Prof Altmann said: “It’s a kind of part of the cancer surgeon’s rulebook that you take out the draining lymph node (which is particularly susceptible to cancer) in case there are metastatic cells there.
“But Shulman’s saying, hang on a minute, that’s the last thing you’d want to do here because we’re saying that your protective cells are sitting there, percolating immune responses.
“This is something that’s largely been overlooked. It hasn’t been part of the core cancer textbook at all.”
The team at Weizmann have already made monoclonal antibodies – identical copies of one specific antibody that binds to ovarian cancer cells.
These monoclonal antibodies are able to provide immediate protection by directly attacking cancer cells. But a vaccine would go a step further – training the immune system to make its own antibodies long-term.
Prof Altmann said: “They’ve already made this panel of monoclonal antibodies, and I’d probably bet my house on the idea that in five years’ time, they or somebody else will have a company selling those antibodies and putting them into clinical trials to see if they can kill people’s ovarian tumours.”
Prof Shulman and his team made the breakthrough even though their lab was among 55 that were destroyed in a direct hit by an Iranian ballistic missile in June 2025.
The attack wrecked two buildings – one housing life sciences labs and a second that was under construction – together with decades of research, data, irreplaceable biological samples and specialist equipment.

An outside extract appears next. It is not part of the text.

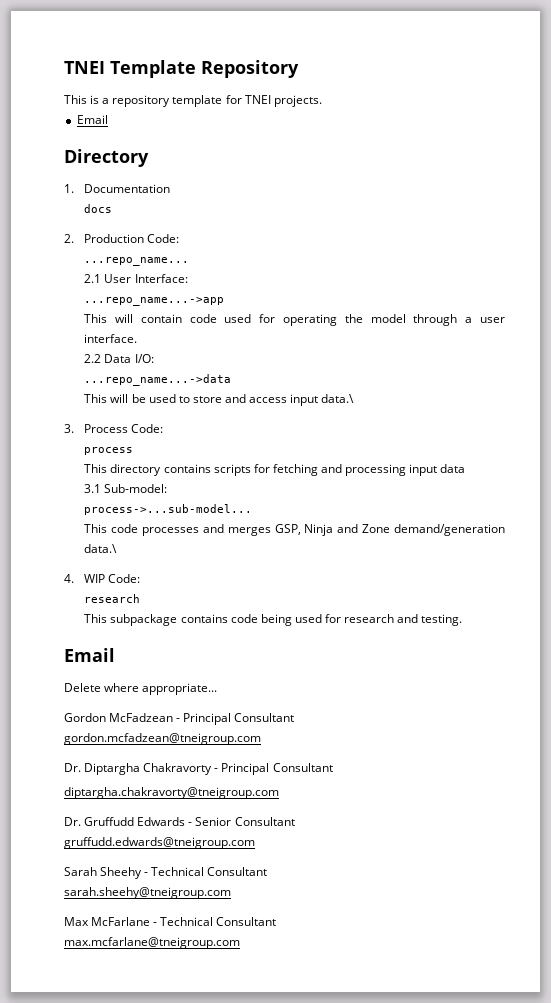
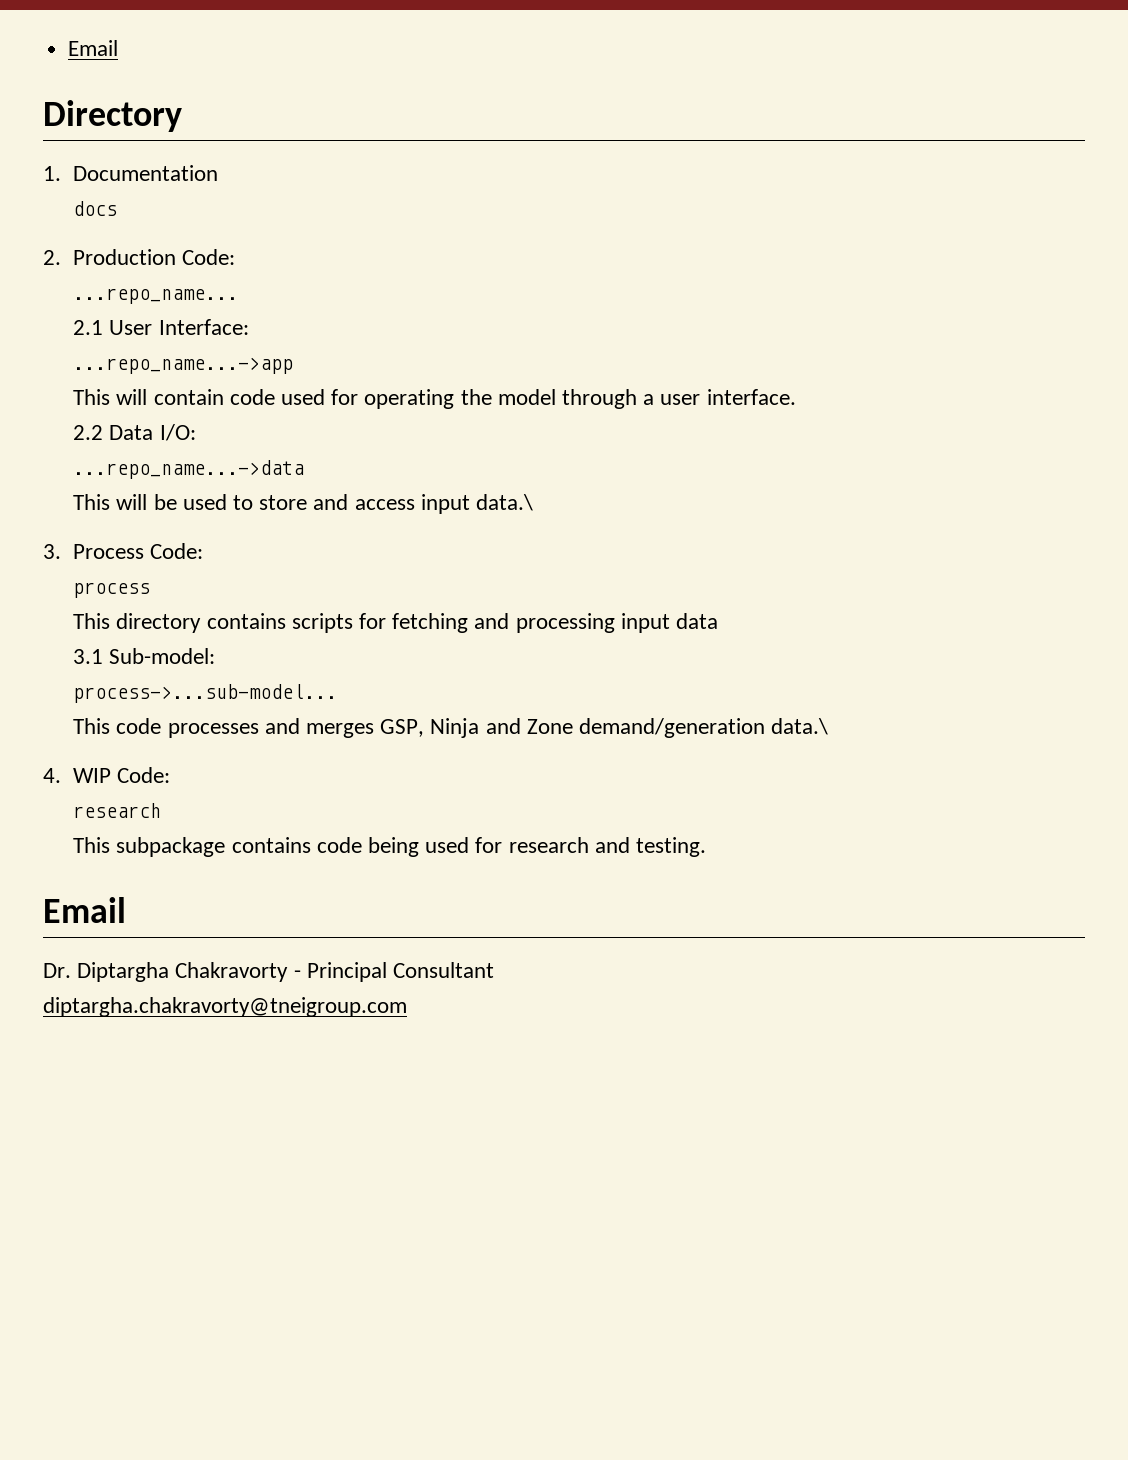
[64,60,299,78] [64,95,322,107] TNEI Template Repository // This is a repository template for TNEI projects. // -> (68, 48) none
[64,683,218,695] [64,713,295,725] [64,733,261,745] // Delete where appropriate... // Gordon McFadzean - Principal Consultant // gordon.mcfadzean@tneigroup.com -> (126, 910) none
[64,817,295,826] [64,837,255,849] [64,867,268,879] [64,887,231,899] [64,917,277,926] [64,937,240,949] // Dr. Gruffudd Edwards - Senior Consultant // gruffudd.edwards@tneigroup.com // Sarah Sheehy - Technical Consultant // sarah.sheehy@tneigroup.com // Max McFarlane - Technical Consultant // max.mcfarlane@tneigroup.com -> (407, 1007) none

Netanyahu during a visit to the Weizmann Institute of Science, hit by an Iranian missile barrage (Photo by JACK GUEZ/POOL/AFP via Getty Images)POOL/AFP via Getty Images
Prof Altmann said: “While immunologists stay well clear of the politics of conflict, I note the point that Weizmann Institute immunology has always exemplified comprehensively international outreach and building of bridges for global health.
“In this context, it was devastating to see tumour immunology labs – surely, by any token, a force for good – targeted and destroyed by missile attack, and gratifying to see such strong data nevertheless emerge.”
While other ovarian cancer vaccine projects are being researched globally, this discovery is hugely significant because it proves something scientists previously thought impossible: that immune memory can work against cancer, not just infections.
Vaccine researchers now have a new different mechanism to target ovarian cancer – one that activates the body’s own natural memory cells rather than trying to train the immune system from scratch.
It is well established that so-called B cells within our bodies fight viruses and bacteria by differentiating into antibody-secreting cells. Among them are memory B cells. They stay in the body for long periods, remember the infection they have fought before and are primed to fight it again.
The new research opens the door to a therapeutic vaccine, primarily for women after surgery or chemotherapy to prevent recurrence (there is a 70 per cent relapse rate with ovarian cancer).
“We were amazed to find that more than a third of the memory-derived antibodies bound strongly to ovarian cancer cells,” said Prof Shulman.
“Because cancer cells originate from the body’s own healthy cells, we wondered at first whether the antibodies were simply attacking human cells indiscriminately, but they bound less effectively to non-cancer cell types. In other words, the memory cells turned out to be a targeted weapon against ovarian cancer.
“Since there had been no previous reports of effective antibody-mediated immune memory against cancer, the researchers were initially sceptical. But we decided to give them a chance. We sequenced their genetic recipe for antibodies and produced them artificially in the lab.”
The study was led by Nachum Nathan and conducted in collaboration with Prof Ram Eitan and Dr Oded Raban from Rabin Medical Centre.